Hadoop Etudes : #1 : TableT

DataCenter for $2K

To run Hadoop we need a DataCenter, so let's build it

A table from IKEA for $9, bunch of laptop hard drives, bunch of MiniITX mother boards (fanless), 2 UPS-es, some cables, some drilling
8 units
No noise. No heat
OS is Ubuntu
It's not a toy

November 03. 2012 - December 03. 2012

Background

The Mini-Cluster
Early supercomputers used parallel processing and distributed computing and to link processors together in a single machine. Using freely available tools, it is possible to do the same today using inexpensive PCs - a cluster. Glen Gardner liked the idea, so he built himself a massively parallel Mini-ITX cluster using 12 x 800Mhz nodes.
Homemade "Helmer" Linux Cluster
I then found a number of people on the Web (in particular, Janne and Tim Molter) who have each built a Linux cluster into an Ikea "Helmer" file cabinet at a fairly low cost (around 2,500 USD).
Data Center In A Box
Few weeks ago, I was thinking to make an HPCC in a box for myself, based on the idea given by Douglas Eadline, on his website [[1]]. Later, while dealing with some problems of one of my clients, I decided to design an inexpensive chassis, which could hold in-expensive "servers" . My client's setup required multiple Xen/KVM hosts running x number of virtual machines. The chassis is to hold everything, from the cluster mother-boards, to their power supplies, network switches, power cables, KVM, etc.
Mini-ITX cluster
Here is a question: why? - Because we can!

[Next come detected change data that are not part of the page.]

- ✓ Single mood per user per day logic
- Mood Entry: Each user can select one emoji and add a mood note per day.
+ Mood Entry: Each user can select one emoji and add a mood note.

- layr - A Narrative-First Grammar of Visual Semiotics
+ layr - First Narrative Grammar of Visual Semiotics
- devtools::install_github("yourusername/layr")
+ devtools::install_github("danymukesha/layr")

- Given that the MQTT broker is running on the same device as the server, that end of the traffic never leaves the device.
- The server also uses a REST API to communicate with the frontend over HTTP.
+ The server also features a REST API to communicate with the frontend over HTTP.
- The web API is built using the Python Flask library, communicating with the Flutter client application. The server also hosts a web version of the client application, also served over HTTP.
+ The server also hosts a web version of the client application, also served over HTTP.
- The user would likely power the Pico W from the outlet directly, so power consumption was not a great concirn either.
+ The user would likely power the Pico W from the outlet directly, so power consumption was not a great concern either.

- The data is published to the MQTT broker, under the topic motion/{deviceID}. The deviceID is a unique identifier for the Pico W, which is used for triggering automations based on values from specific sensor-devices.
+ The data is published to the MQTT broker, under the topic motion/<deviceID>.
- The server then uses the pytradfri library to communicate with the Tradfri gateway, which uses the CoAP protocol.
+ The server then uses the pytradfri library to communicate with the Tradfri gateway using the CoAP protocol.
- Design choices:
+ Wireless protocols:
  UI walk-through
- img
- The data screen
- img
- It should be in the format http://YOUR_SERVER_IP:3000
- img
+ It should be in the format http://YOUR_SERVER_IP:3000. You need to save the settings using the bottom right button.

Hadoop Etudes : #1 : TableT (2019)

Year 2019 update

So, it's been running for two years now

The (only) problem was the cabling
Cables' wear and tear caused some of the nodes to go down once in a while
It presented good tests for some of the things I've been doing (like recovery for distributed filesystem)
Also it presented a nice challenge - how to catch the H/W downtime of partially misbehaving node in situation when software HA mechanisms keep the cluster running
Eventually it became too frequent and annoying
So the decision was to replace the table with a metal rack (from IKEA + Home Depot. Total is < $100) and also cables are now fixed on a (sliding) blades
Downside: a bit more complex to make (more parts and metal)
Upside: Supposedly 0 downtime

That was update from Nov 19, 2014

So, it's been running for 6+ years now

All good. My ISP went out of business, US president is toying with idea of indefinite government shutdown, I see people doing funny things in the streets that used to be civilized. The machine keeps humming, lights are blinking in the night. Once in a while harddrive (that exports the NFS, so everybody is trashing that drive) will die. We replace it and show goes on. Only two died.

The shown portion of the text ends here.